Data modeling in Cassandra is different from data modeling in a relational database data model. In SQL you create tables that define the column names and their data types, and the client application then supplies rows conforming to that schema. In Cassandra, you also define tables and metadata about the columns, but the actual columns that make up a row are determined by the client application.
The best way to approach data modeling in Cassandra is to start with your queries and work back from there. Think about the actions your application needs to perform, how you want to access the data, and then design tables to support those access patterns. A good rule of a thumb is one table per query since you optimize tables for read performance.
For example, start with listing the use cases your application needs to support. Think about the data you want to capture and the lookups your application needs to do. Also note any ordering, filtering, or grouping requirements. For example, needing events in chronological order or needing only the last 6 months worth of data would be factors in your data model design.

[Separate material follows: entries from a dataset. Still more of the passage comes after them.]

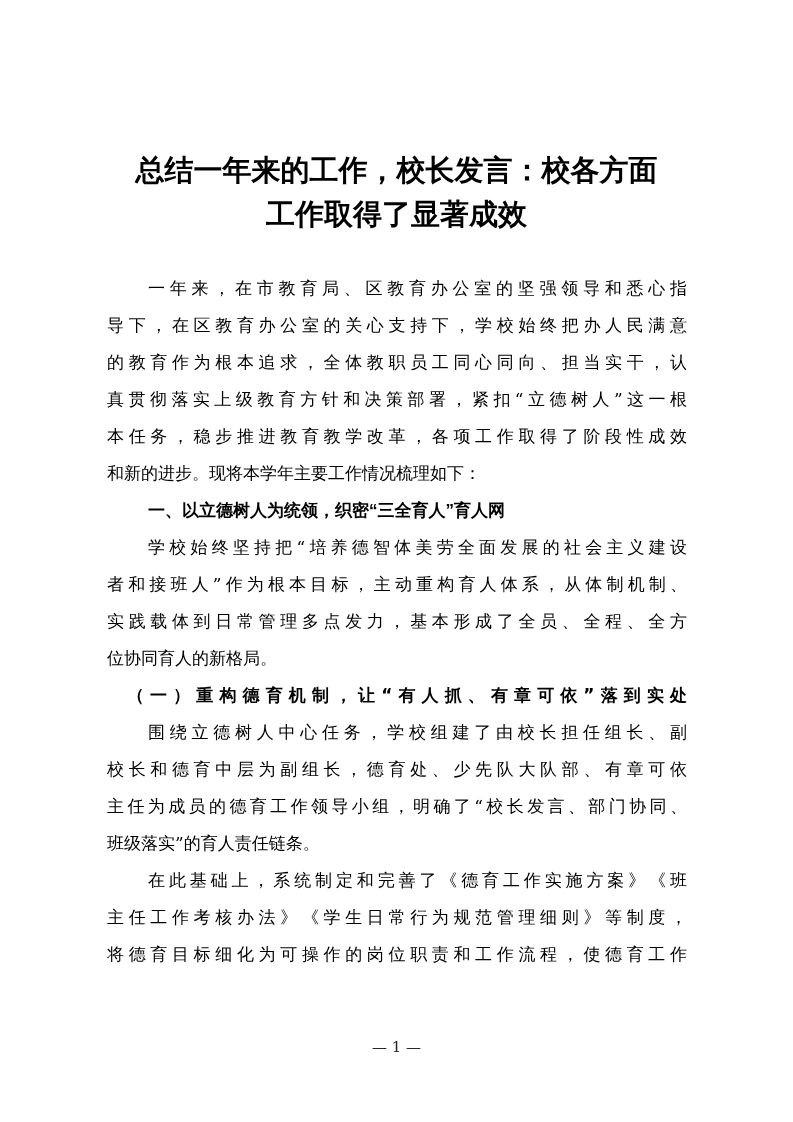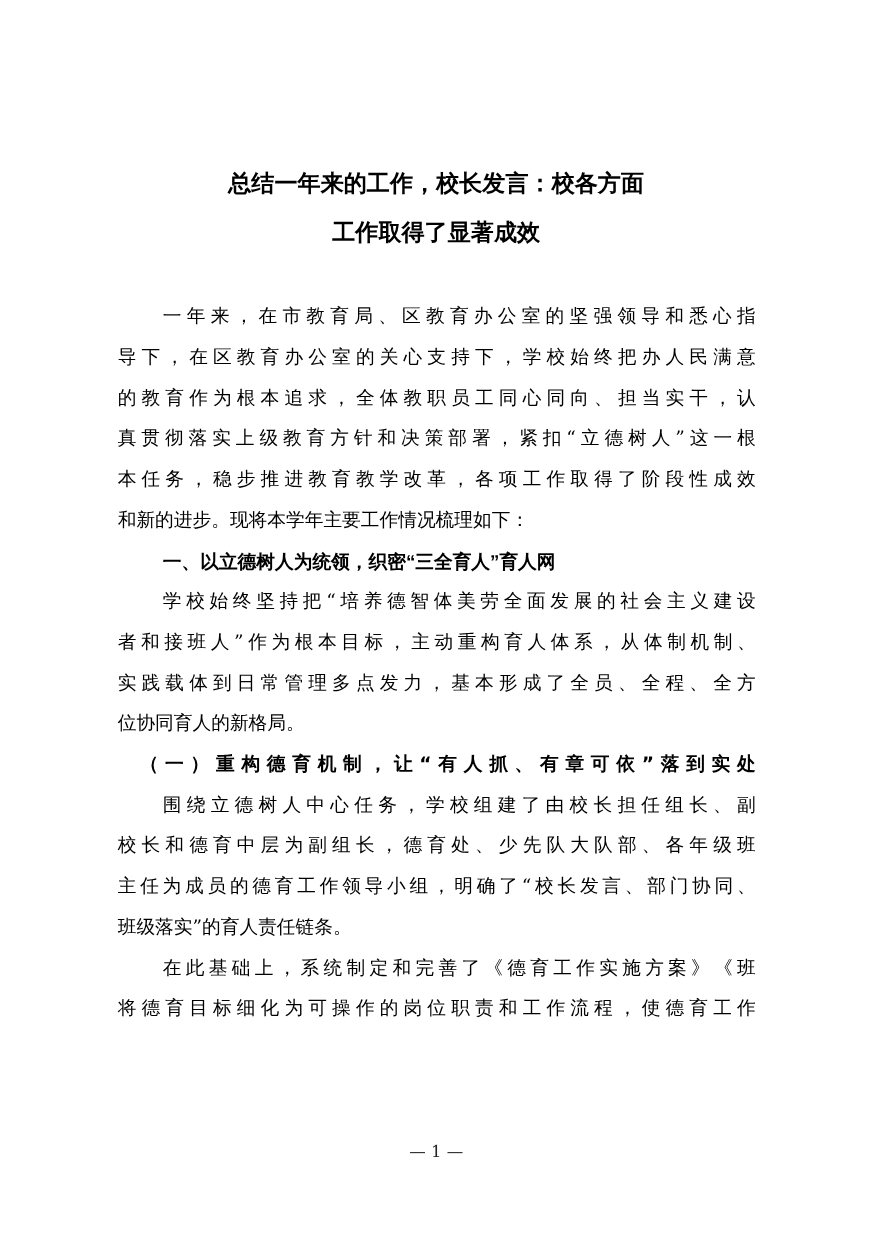"总结一年来的工作，校长发言：校各方面" .title { font-family: Liberation Mono, monospace -> Liberation Serif, serif; font-size: 21px -> 29px }
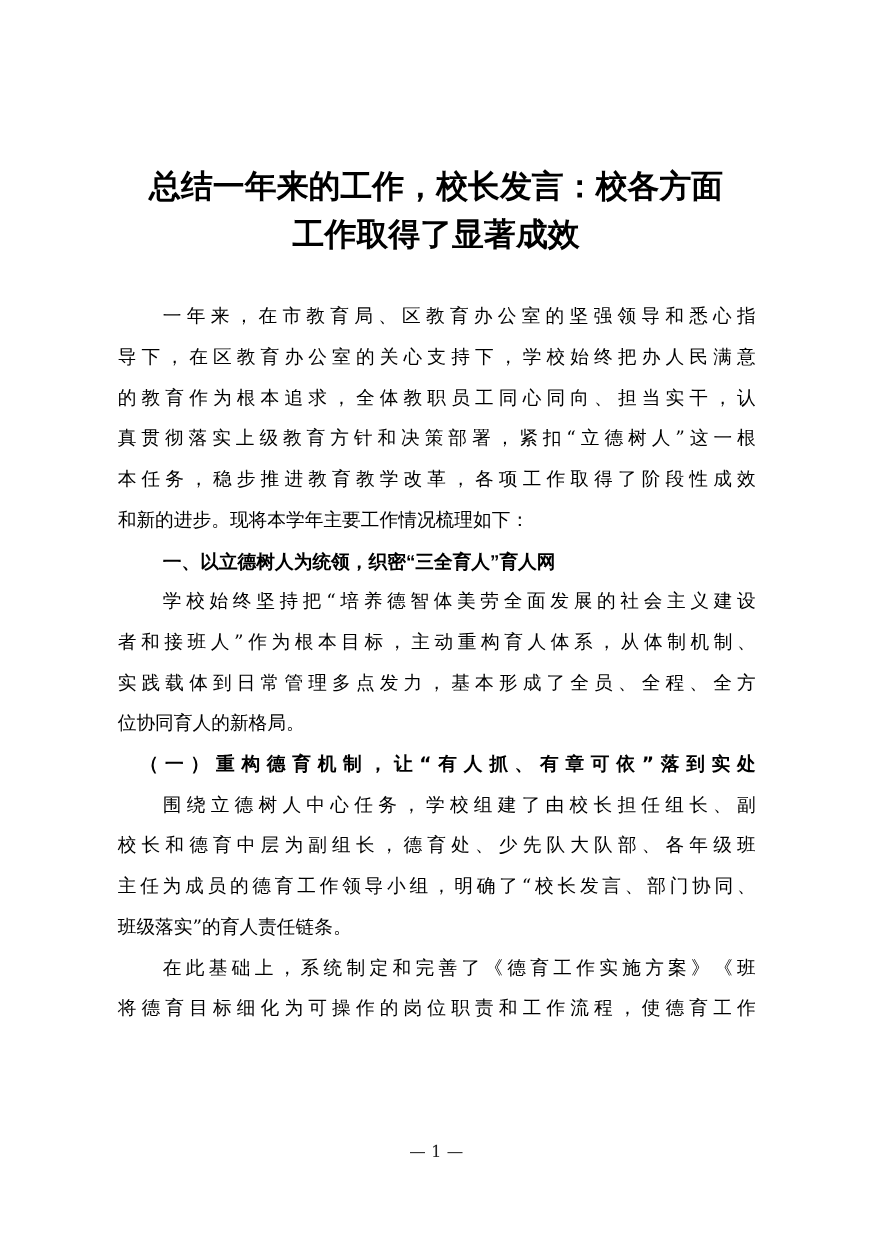"校长和德育中层为副组长，德育处、少先队大队部、各年级班" span.line { text: 各年级班 -> 有章可依 }
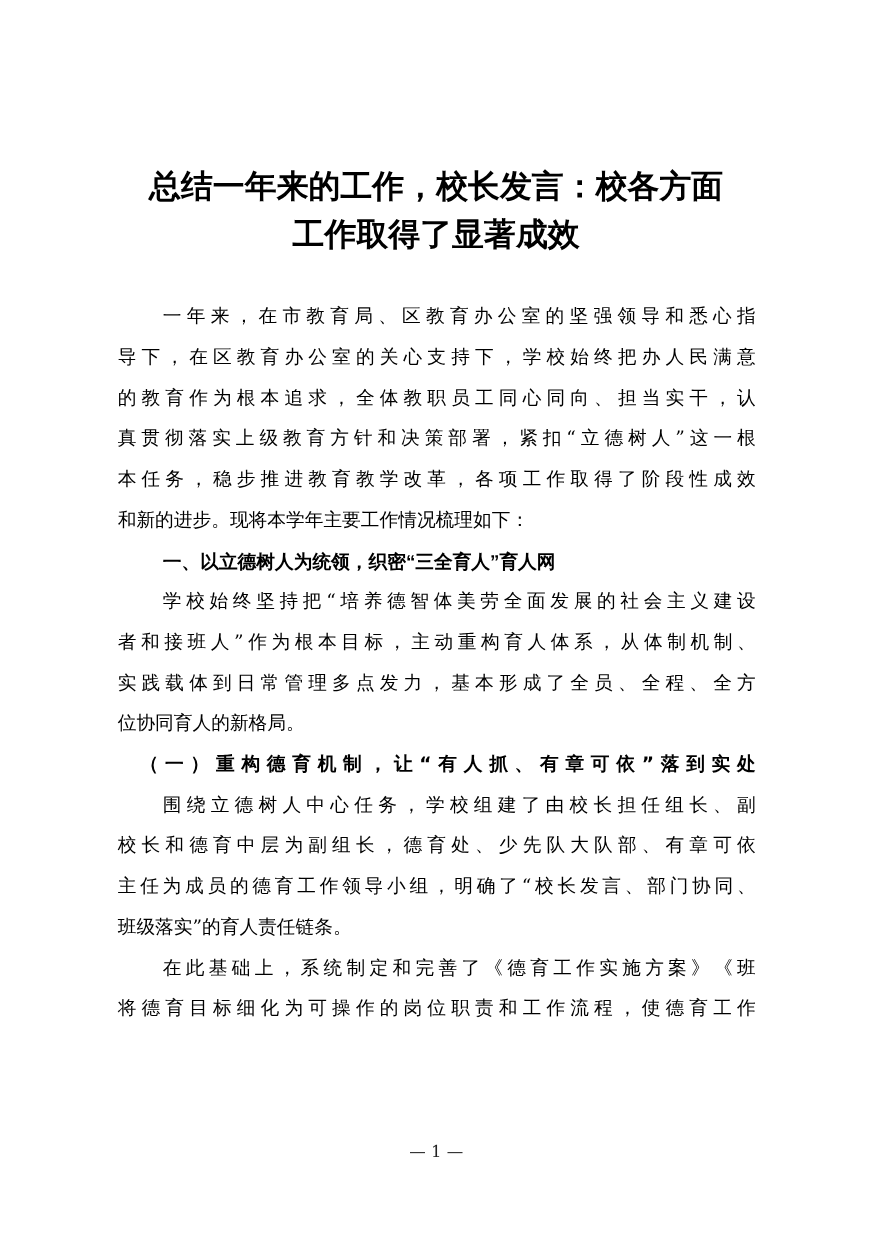"主任工作考核办法》《学生日常行为规范管理细则》等制度，" span.line { html: none -> <span>主任工作考核办法》《学生日常行为规范管理细则》等制度，</span> }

In the relational world, the data model is usually designed up front with the goal of normalizing the data to minimize redundancy. Normalization typically involves creating smaller, well-structured tables and then defining relationships between them. During queries, related tables are joined to satisfy the request.
Cassandra does not have foreign key relationships like a relational database does, which means you cannot join multiple tables to satisfy a given query request. Cassandra performs best when the data needed to satisfy a given query is located in the same table. Try to plan your data model so that one or more rows in a single table are used to answer each query. This sacrifices disk space (one of the cheapest resources for a server) in order to reduce the number of disk seeks and the amount of network traffic.
Within a table, every row is known by its row key, a string of virtually unbounded length. The key has no required form, but it must be unique within a table. Unlike the primary key in a relational database, Cassandra does not enforce uniqueness. Inserting a duplicate row key will upsert the columns contained in the insert statement rather than return a unique constraint violation.
One consideration is whether to use surrogate or natural keys for a table. A surrogate key is a generated key (such as a UUID) that uniquely identifies a row, but has no relation to the actual data in the row.
For some tables, the data may contain values that are guaranteed to be unique and are not typically updated after a row is created. For example, the user name in a users table. This is called a natural key. Natural keys make the data more readable and remove the need for additional indexes or denormalization. However, unless your client application ensures uniqueness, it could potentially overwrite column data.